Momento

TORCER PODE RESULTAR EM OBRA DE ARTE (fico devendo a referência)






terça-feira, 2 de junho de 2015

NEYMAR, O DRIBLE E O IMPÉRIO DA MEDIOCRIDADE


Neymar tentou driblar com uma chaleira, ou carretilha, um zagueiro do Atlethic Bilbao. O sujeito lhe deu um trompaço, jogou-lhe ao chão e depois partiu pra cima, secundado por alguns dos seus iguais, para aplicar um corretivo verbal e físico em Neymar. O craque brasileiro, espertamente, ficou no solo até chegar a turma do deixa-disso.
 
A mídia mundial repercutiu o episódio, abrindo espaço para duras críticas ao driblador. E como a final da Champions acontece no próximo sábado, Barça x Juventus, avisos são disparados na direção de Neymar, no sentido de que os zagueiros italianos darão duras respostas a seus dribles desmoralizantes.
 
O drible é fundamento básico do futebol. O drible é meio adequado de superação do adversário no confronto físico direto, quando um tenta impedir o avanço do outro com a bola. O drible, meus amigos, não é fácil de aplicar. O drible é para craques; cabeça de bagre não sabe driblar, dá chutão.
 
Imagino Garrincha jogando em nosso tempo. O que faria o troglodita do Atlethic Bilbao? Talvez não o encontrasse para dar o trompaço; talvez já estivesse levando o segundo drible, talvez destruísse o que restava do joelho do nosso genial craque.
 
Nosso tempo não só se encontra infantilizado socialmente como horizontalmente imbecilizado. Não há espaço para a excepcionalidade, para a genialidade, para a elevação em qualquer nível. Os medíocres são imensa maioria e possuem a força de comando. E como possuem. Olhem em volta. O discurso da mediocridade é igualitário, simplório, aliviante, por isso conquista adeptos às pencas. O craque é solitário como todo artista.

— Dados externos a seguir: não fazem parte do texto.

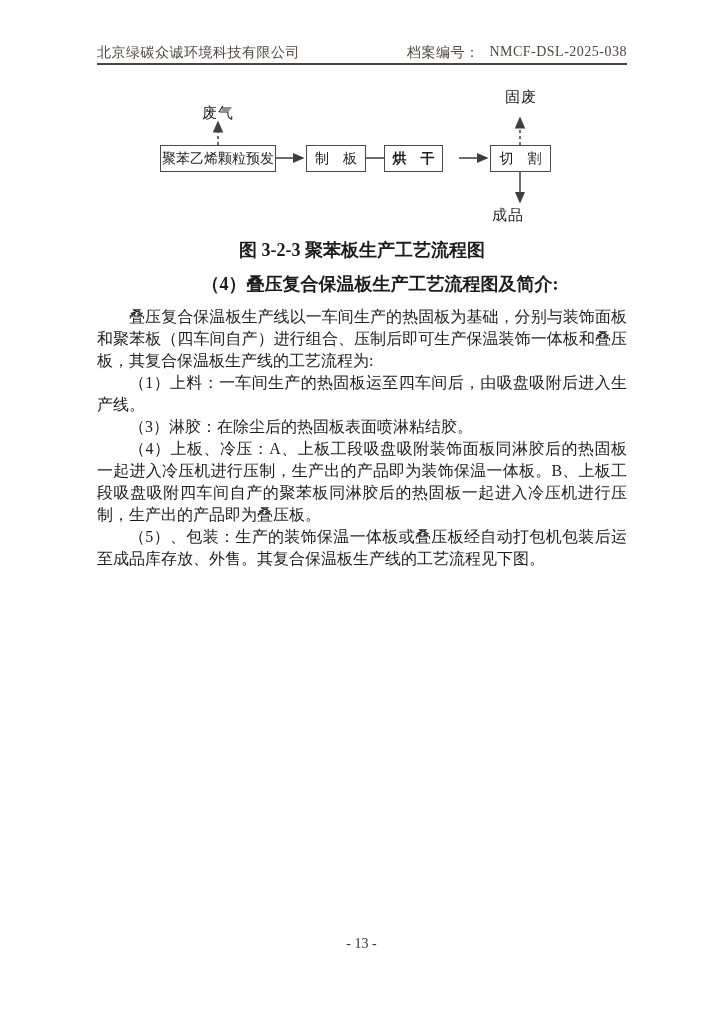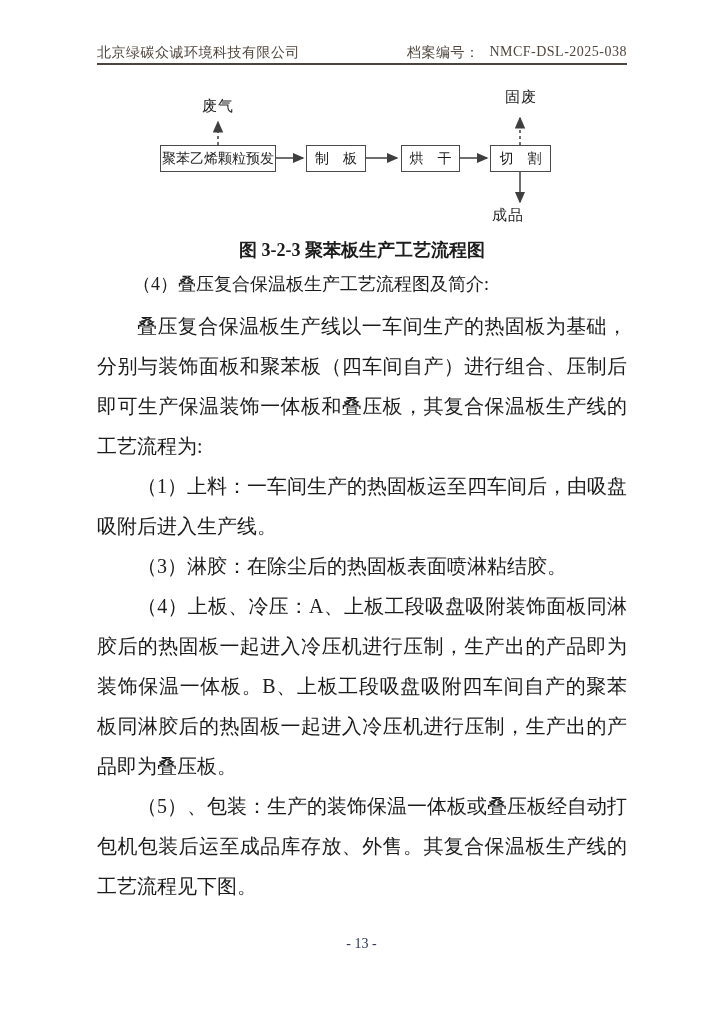"废气" span.fc-label { top: 7px -> 14px }
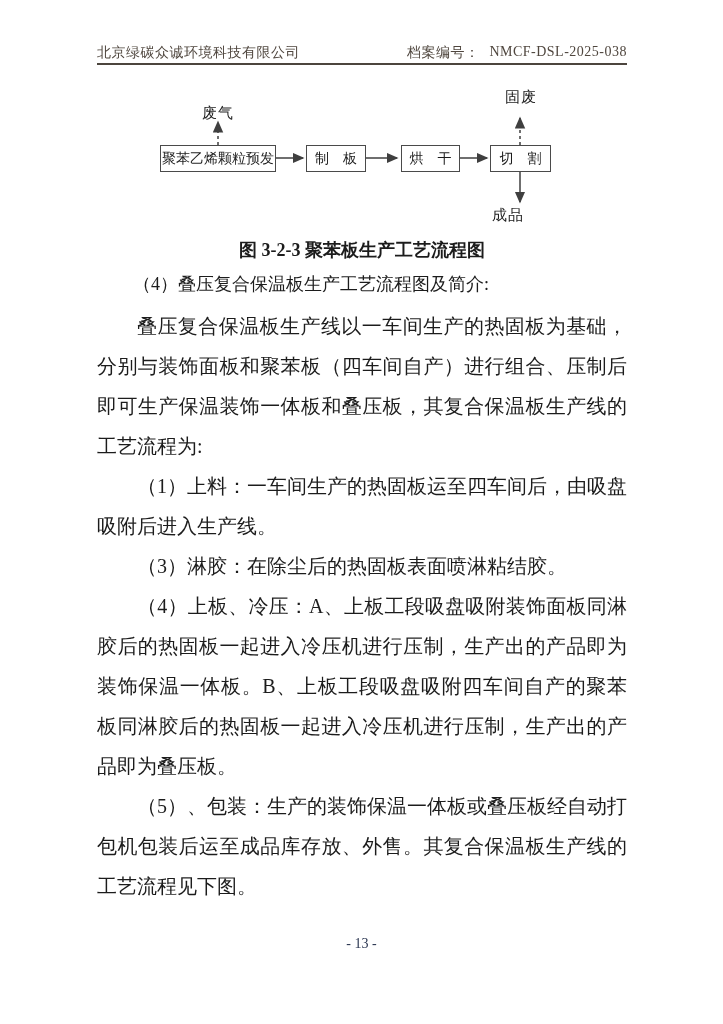"烘 干" div.fc-box { font-weight: none -> bold; left: 271px -> 254px }
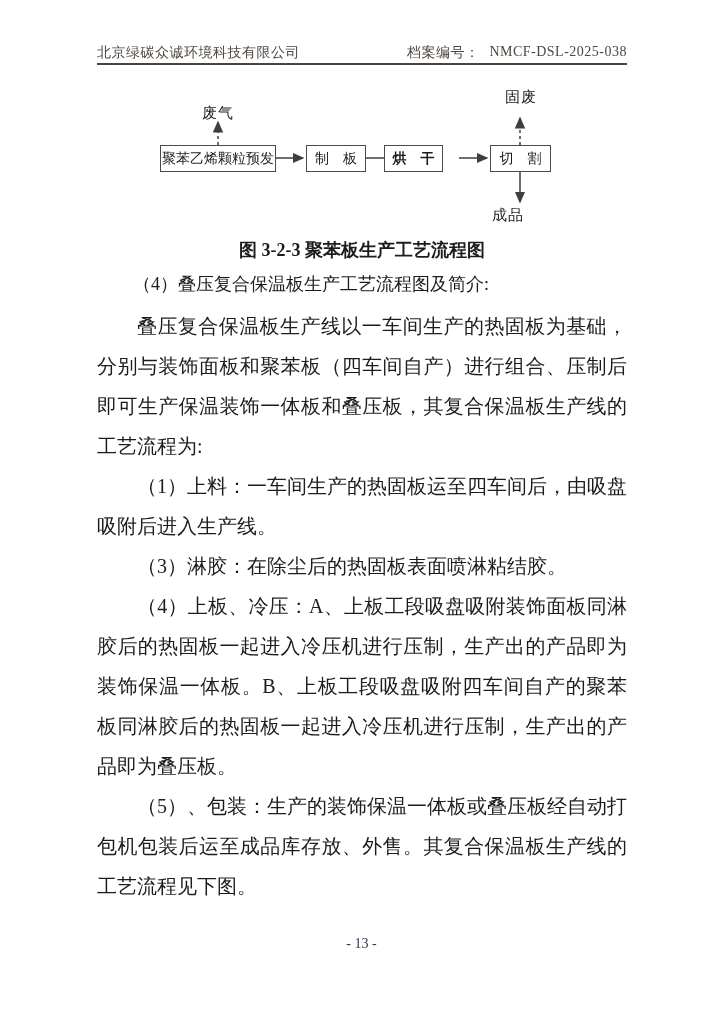"（4）叠压复合保温板生产工艺流程图及简介:" .heading { font-weight: normal -> bold; text-align: none -> center }
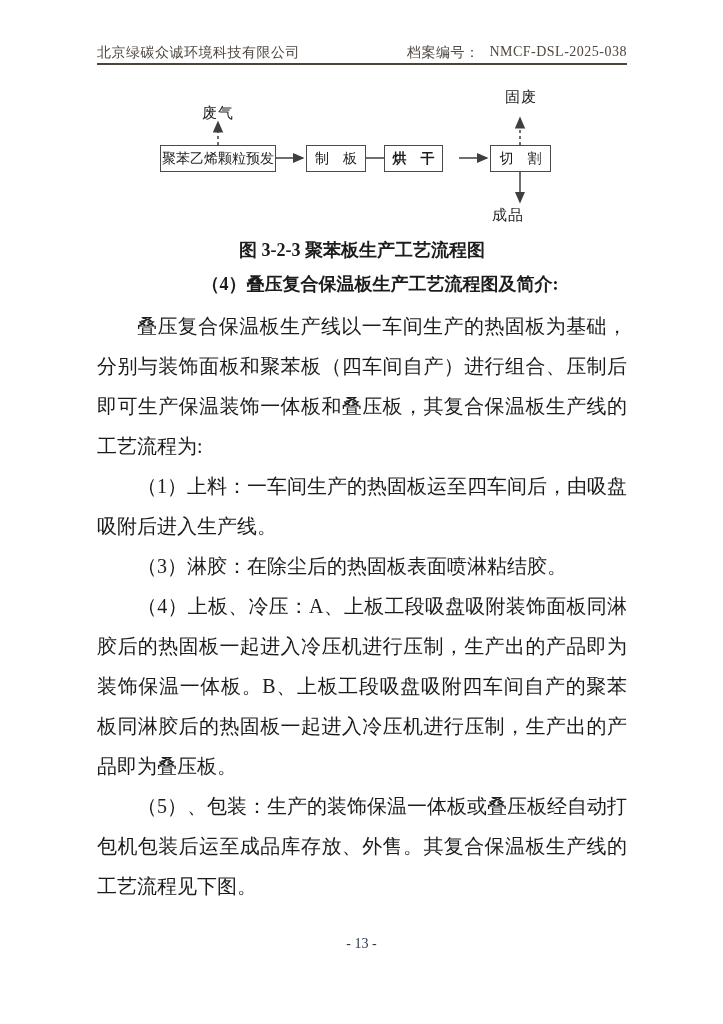"叠压复合保温板生产线以一车间生产的热固板为基础，分别与装饰面板和聚苯板（四车间自" .body-text { font-size: 20px -> 16px; line-height: 40px -> 22px }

Pensa particular, sente especial, age diferente, não é fácil suportar a presença ou companhia de um craque. Disputar algo com ele, então... Então, os medíocres  -  sejam de Bilbao, Madrid, Turim, Argentina, qualquer lugar  -  convocam-se no esforço de reduzir o craque ao tope deles, ou seja, ao raso.
 
Mas há quem, como Neymar, insista no óbvio, como Progba, que disse hoje, a respeito da cobrança que fazem para que ele jogue mais simples, sem firulas ou dribles: - eu jogo futebol.
 
Tão claro que chega a ser luminoso. Mas os medíocres, no gozo do império contemporâneo, são incapazes de perceber o que seja isso, jogar futebol. Daqui torço para ver Neymar fazer um gol na Juventus, dando uma caneta em Chielini.
 
E viva Kaneko! E viva Toninho Guerreiro!